Rückwärtsgewandtheit und Pluralismus-Feindlichkeit haben wir also bei den islamistischen Fundamentalisten ausgemacht. Aber das allein ist verkürzt und auch zu aufgeklärt-europäisch gedacht. Im Grunde handelt es sich schlicht um die völlige Unfähigkeit, mit “dem Schlechten” in der Welt leben zu können. Der Fundamentalist kann und will es nicht akzeptieren als einen Teil dieser Welt, einen Teil, den man letztlich nicht loswerden kann. Er will vielmehr eine neue, gewissermaßen synthetische Welt errichten, aus der er das Böse (oder vielmehr: was er dafür hält) auf immer verbannt. Damit hat das Ganze auch eine ausgesprochen ästhetische Komponente: eine “schöne neue Welt”, neu geschaffen, ohne Makel; Abbild der alten zwar, aber perfektioniertes Abbild, ohne alle Kompromisse... Das ist Ästhetik. Aber es ist dies eine in ihrer Unerbittlichkeit pathologisch anmutende, kalte, ja tote Ästhetik, die keinen, auch nicht den geringsten Raum läßt für Abweichungen, für spielerische Kreativität, Entwicklung und Dynamik, auch für notwendige Irrwege nicht, kurzum: für das Leben selbst.
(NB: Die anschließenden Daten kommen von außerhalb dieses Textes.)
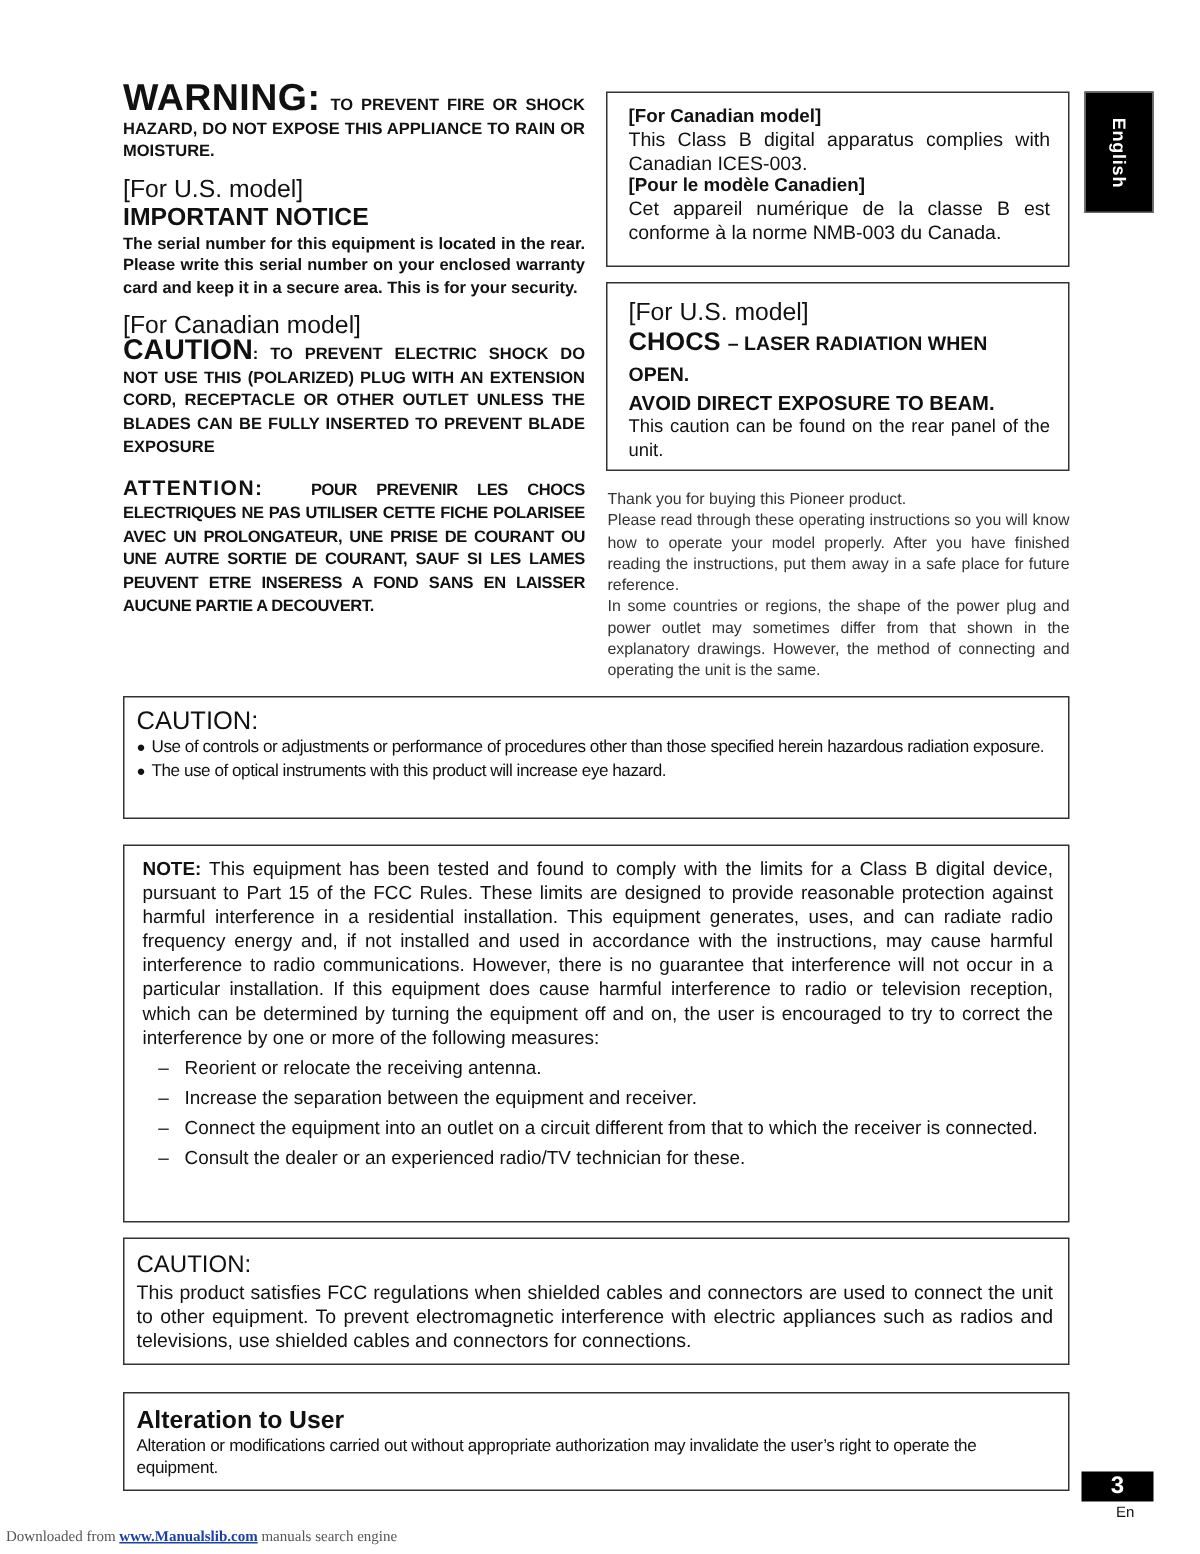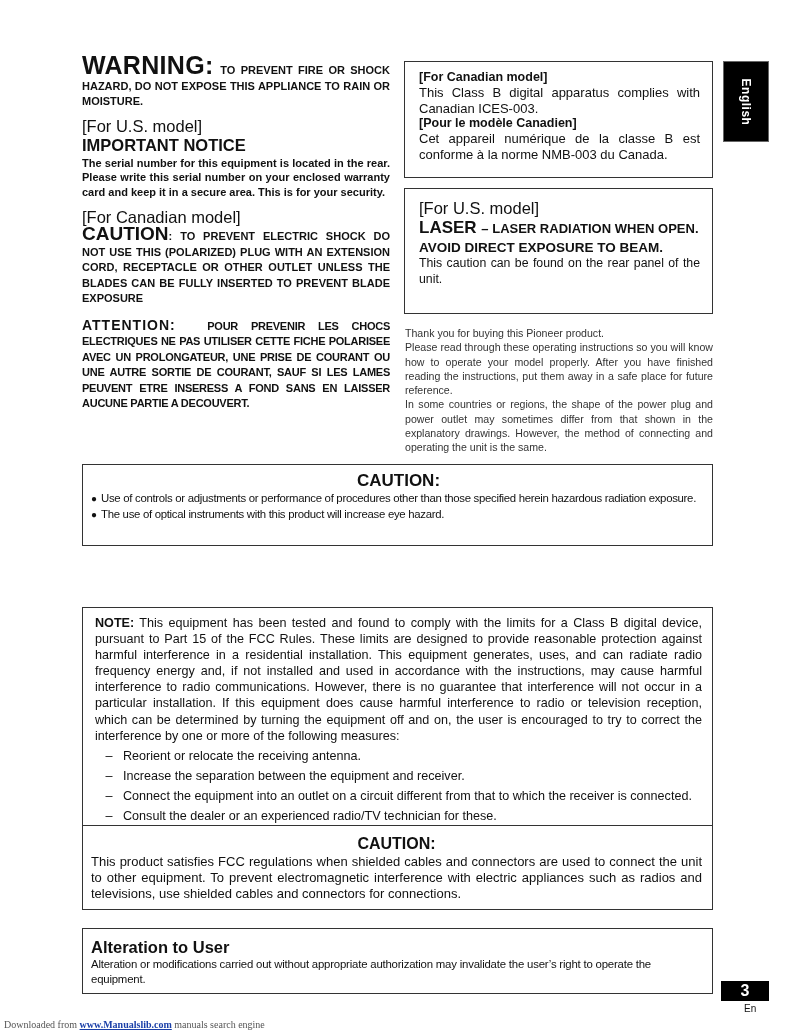--- a/index.html
+++ b/index.html
@@ -30,25 +30,25 @@
   .danger small { font-size: 13px; }
   .avoid { font-size: 13.5px; font-weight: bold; line-height: 17px; }
 
   #thanks { left: 405px; top: 326px; width: 308px; font-size: 10.6px; line-height: 14.3px; color: #333; }
 
   #english-tab { left: 723px; top: 61px; width: 46px; height: 81px; background: #000; border: 1px solid #666; }
   #english-tab span { position: absolute; left: 50%; top: 50%; transform: translate(-50%,-50%) rotate(90deg); color: #fff; font-weight: bold; font-size: 12px; letter-spacing: 0.5px; white-space: nowrap; }
 
   
   #caution1 { left: 82px; top: 464px; width: 631px; height: 82px; padding: 6px 6px 4px 8px; }
-  .c-head { font-size: 17px; font-weight: bold; line-height: 20px; text-align: center; }
+  .c-head { font-size: 17px; font-weight: normal; line-height: 20px; }
   .bullet-row { display: flex; font-size: 11.4px; line-height: 15.5px; letter-spacing: -0.3px; }
   .bullet { width: 10px; flex: 0 0 10px; font-size: 10px; }
 
-  #note-box { left: 82px; top: 563px; width: 631px; height: 252px; padding: 7px 10px 6px 12px; font-size: 12.6px; line-height: 16.1px; margin-top: 44px; }
+  #note-box { left: 82px; top: 563px; width: 631px; height: 252px; padding: 7px 10px 6px 12px; font-size: 12.6px; line-height: 16.1px; }
   .measure { display: flex; margin-top: 4px; }
   .measure .dash { width: 28px; flex: 0 0 28px; text-align: center; }
 
   #caution2 { left: 82px; top: 825px; width: 631px; height: 85px; padding: 8px 10px 6px 8px; }
   #caution2 .c-head { font-size: 16px; line-height: 20px; }
   #caution2 .c-text { font-size: 13px; line-height: 16px; }
 
   #info-box { left: 82px; top: 928px; width: 631px; height: 66px; padding: 8px 10px 6px 8px; }
   .info-head { font-size: 16.5px; font-weight: bold; line-height: 20px; }
   .info-text { font-size: 11.4px; line-height: 15px; letter-spacing: -0.2px; }
@@ -90,21 +90,21 @@
 <div id="canada-box" class="box">
   <div class="rb-head">[For Canadian model]</div>
   <div class="rb-text j">This Class B digital apparatus complies with Canadian ICES-003.</div>
   <div class="rb-head">[Pour le modèle Canadien]</div>
   <div class="rb-text j">Cet appareil numérique de la classe B est conforme à la norme NMB-003 du Canada.</div>
 </div>
 
 <div id="us-box" class="box">
   <div class="us-model" style="font-weight:normal;">[For U.S. model]</div>
   <div class="danger">
-    <span>LASER</span>
+    <span>CHOCS</span>
     <small>– LASER RADIATION WHEN OPEN.</small>
   </div>
   <div class="avoid">AVOID DIRECT EXPOSURE TO BEAM.</div>
   <div class="rb-text j" style="font-size:12.3px;">This caution can be found on the rear panel of the unit.</div>
 </div>
 
 <div id="thanks" class="abs j">
   <div>Thank you for buying this Pioneer product.</div>
   <div>Please read through these operating instructions so you will know how to operate your model properly.  After you have finished reading the instructions, put them away in a safe place for future reference.</div>
   <div>In some countries or regions, the shape of the power plug and power outlet may sometimes differ from that shown in the explanatory drawings.  However, the method of connecting and operating the unit is the same.</div>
Dieses Leben, bunt und vielfältig, sonderbar, krumm und mißgestaltet bisweilen, zum Teil sicherlich auch schlecht und grausam, es muß nach der Überzeugung des Fundamentalisten augerottet werden, und zwar mit Stumpf und Stiel, radikal im wahrsten Sinn des Wortes, damit der “Künstler” seine Version von Schönheit, von Reinheit, vom Guten schlechthin realisieren kann. Und damit das Kunstwerk auch gelinge, will er sozusagen bei einer neuen Stunde Null mit seinem Werk beginnen. Er ist der autorisierte Vollstrecker des Schöpfers, der die Welt in einem zweiten Schöpfungsakt neu erstehen läßt. Das aber ist das eigentliche Problem: jene entfesselte Wut zum angeblich Guten, jene Kraft, die stets das Gute will, aber das unglaublich Schlechte schafft, weil sie sich mit der Welt und der menschlichen Natur, so wie sie sind, keinesfalls auch nur annähernd arrangieren kann. Reformen gelten dem Fundamentalisten als Verrat am Ideal der neuen Welt, er will Revolutionen, den totalen djihad, will alles und will es sofort. Und weil er es mit ganzer Inbrunst will, glaubt er auch an den Erfolg. All seine eigenen Erfahrungen mit der Welt und die der anderen vor ihm sind ihm nichts wert. Er glaubt, und dieser Glaube scheint ihm Wissen, daß die neue Welt, die er zu errichten hilft, eine Welt der göttlich-vollkommenen Harmonie sein werde. Er hängt der Illusion nach, nach all den Scheußlichkeiten und Verbrechen, die (nicht zuletzt von ihm selbst) um dieser Utopie willen begangen wurden, endlich eine tabula rasa vorzufinden als das reine Fundament einer reinen Welt, bevölkert nun ausschließlich mit guten und reinen Menschen.

Und so wird es wohl nicht so bald verschwinden, bassamat al-farah, das “Lächeln der Freude” auf den Gesichtern jener jungen Idealisten am Tage ihres “Selbstopfers”, dieser Idealisten, die den Boden zu bereiten glauben für das Paradies auf Erden - wieder einmal eines dieser Paradiese, von denen schon so viele vor ihnen träumten und die sich letztendlich dann doch immer als Hölle entpuppten.